Like most states that have a “harmful to minors” statute–a much lower bar than obscenity or pornography–Kansas currently exempts schools, universities, museums, and libraries from prosecution under the law. The reason why should become clear just by reading what could fall into the “harmful” category: “any description, exhibition, presentation or representation, in whatever form, of nudity, sexual conduct, sexual excitement or sadomasochistic abuse.” Granted, the statute does go on to say that the material is only harmful if it meets a watered-down “for minors” version of the Miller Test, but consider that a Kansas legislator also last week called Toni Morrison’s The Bluest Eye pornographic.
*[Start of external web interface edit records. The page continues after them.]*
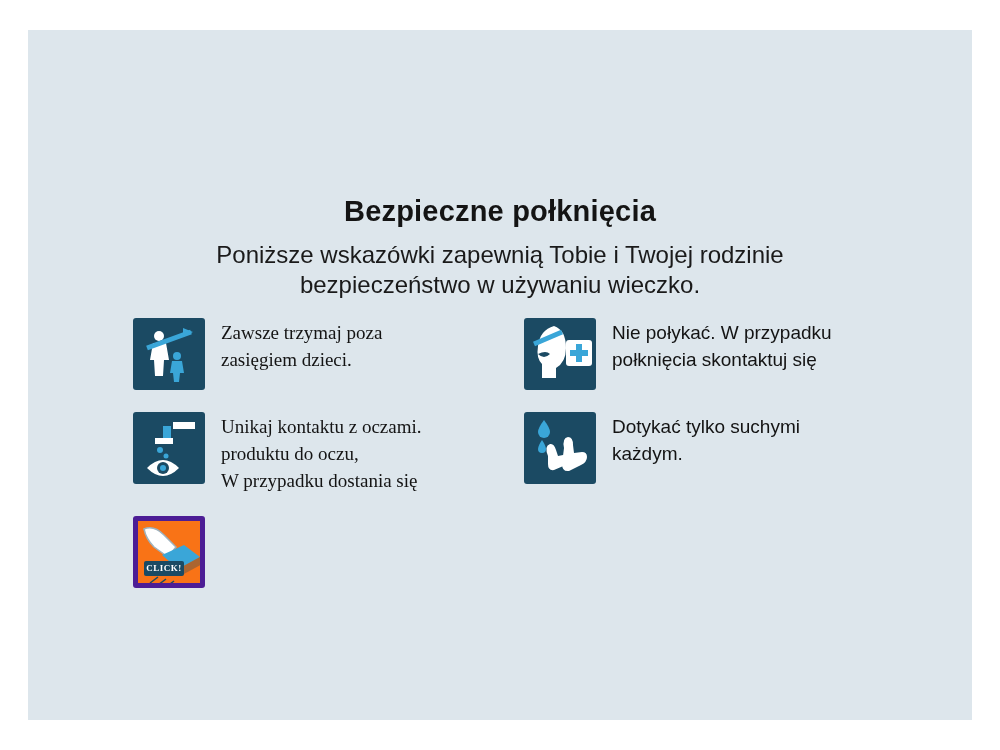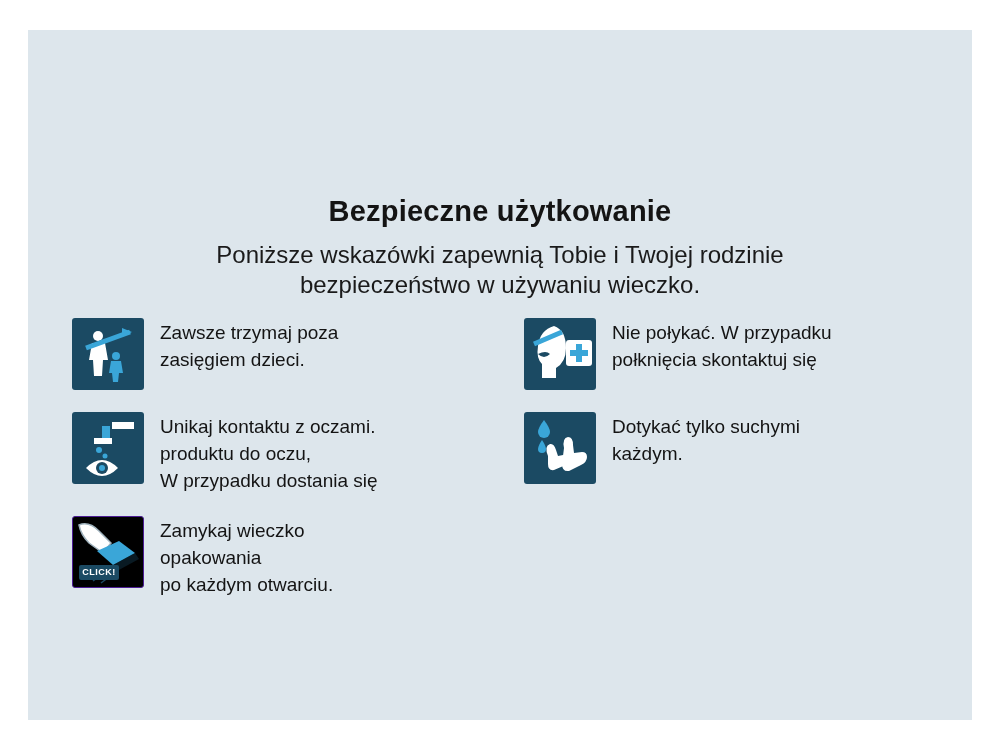"Bezpieczne użytkowanie" div.heading { text: użytkowanie -> połknięcia }
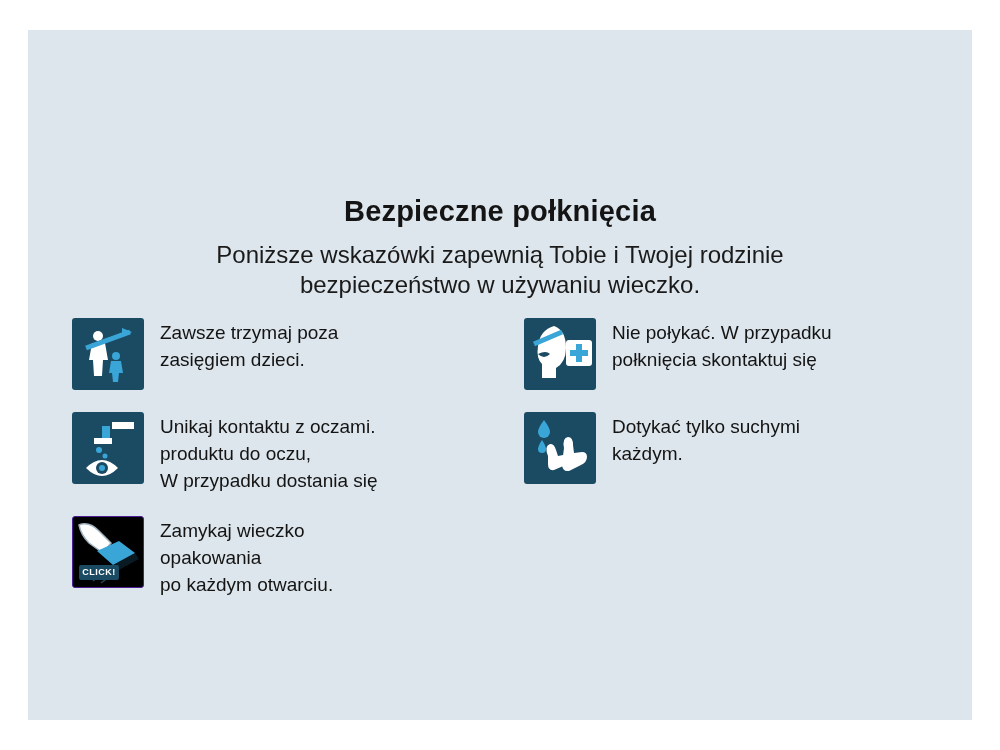"Zawsze trzymaj poza" .col.left { font-family: none -> Liberation Serif, serif; padding-left: 44px -> 105px }
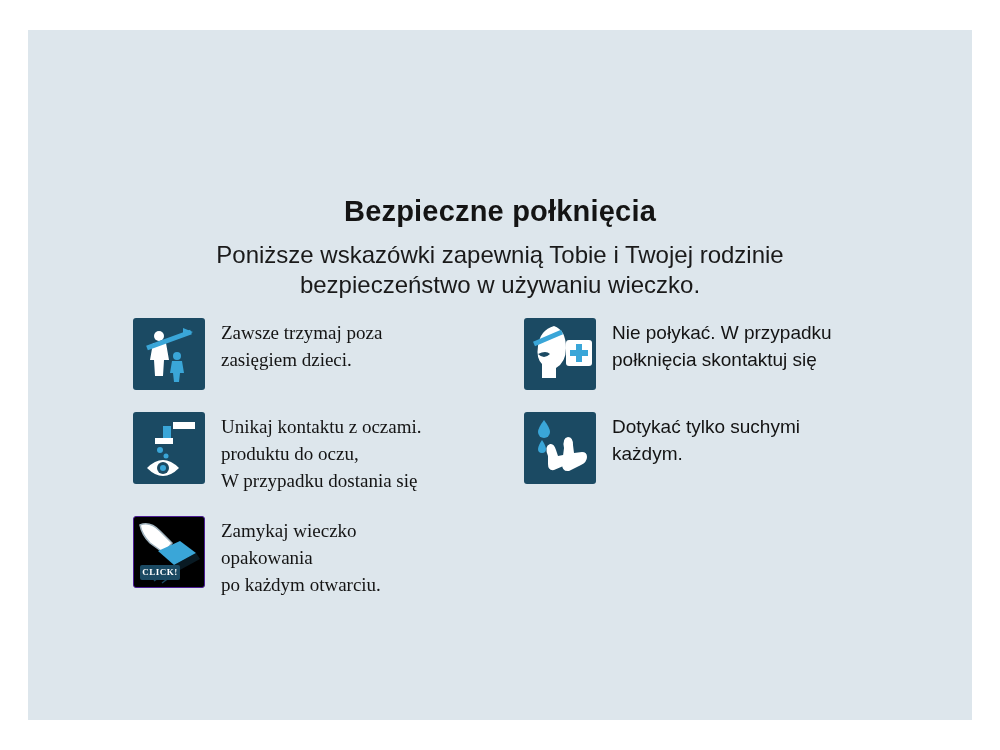"Zamykaj wieczko" div.item-text { html: <div> <div>Zamykaj wieczko</div> <div>opakowania</div> <div>po każdym otwarciu.</div> </div> -> none }
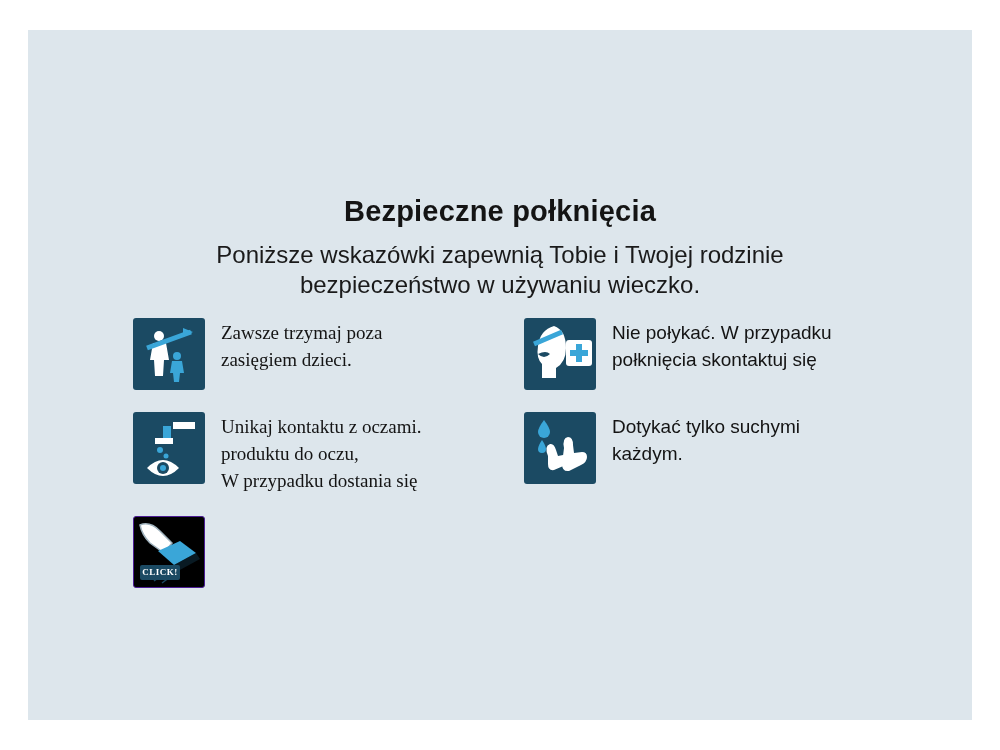"CLICK!" .icon-box.light { background: #000000 -> #f97316; border: 1px solid #4c1d95 -> 5px solid #4c1d95 }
The bill passed 26-14 in the state Senate last week would remove teachers from the exemptions in the existing “harmful to minors” statute, so that professional educators could be subject to the same penalties–up to six months in jail and a $1000 fine–as someone who, for instance, walked up to a child on the street and handed her or him a pornographic film. Some legislators had planned to oppose the bill when it came up for debate, but they were not present in the chamber at the time the vote was taken due to reported “confusion.” The bill will now proceed to the House of Representatives, where we hope opponents will better organize against it. Stay tuned!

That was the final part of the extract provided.